• **YOUR TASK**
Each line of the data below between the one containing "text: CIDADE ->" and the one containing "height: 21px ->", both included, is to be repeated exactly. Please omit pictures.

• **DATA EXTRACTS**
----

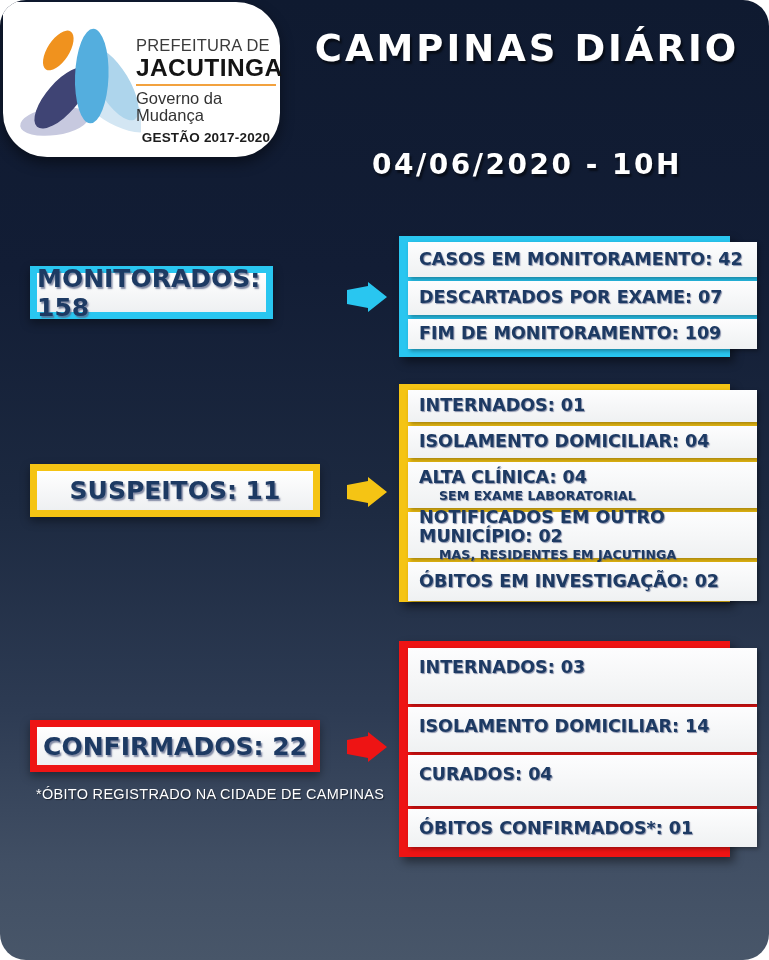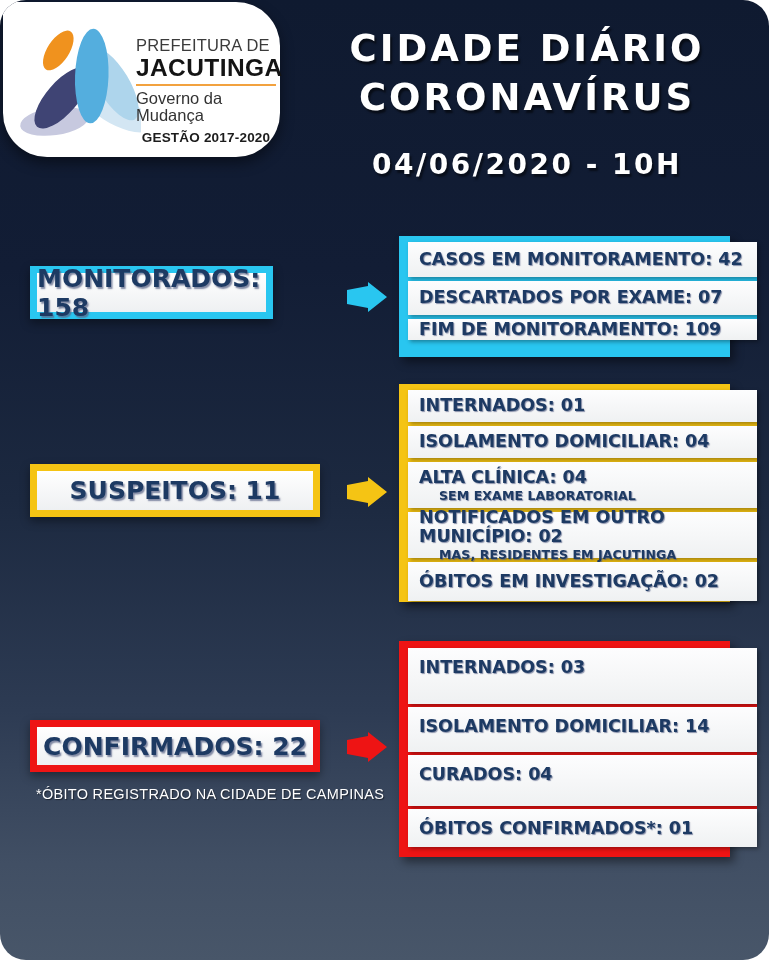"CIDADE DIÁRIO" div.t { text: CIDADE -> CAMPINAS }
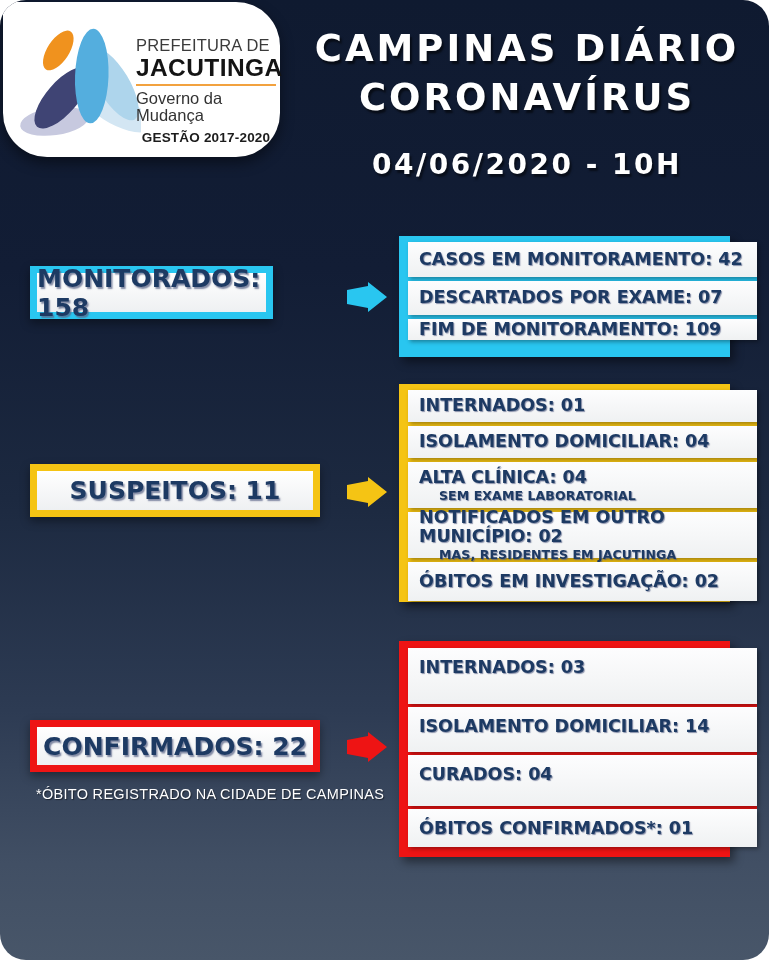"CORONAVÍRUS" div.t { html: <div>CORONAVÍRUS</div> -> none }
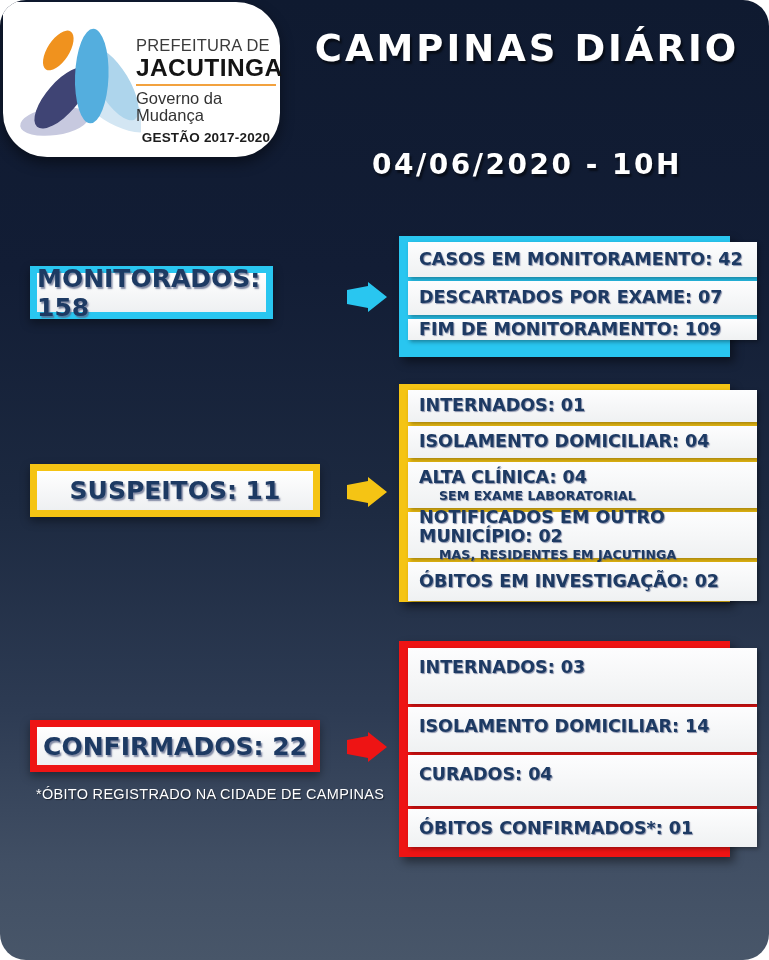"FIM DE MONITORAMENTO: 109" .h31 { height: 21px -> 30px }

----

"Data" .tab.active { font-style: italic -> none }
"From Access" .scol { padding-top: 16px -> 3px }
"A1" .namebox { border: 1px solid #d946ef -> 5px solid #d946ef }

----

• **THE ANSWER**
"CIDADE DIÁRIO" div.t { text: CIDADE -> CAMPINAS }
"CORONAVÍRUS" div.t { html: <div>CORONAVÍRUS</div> -> none }
"FIM DE MONITORAMENTO: 109" .h31 { height: 21px -> 30px }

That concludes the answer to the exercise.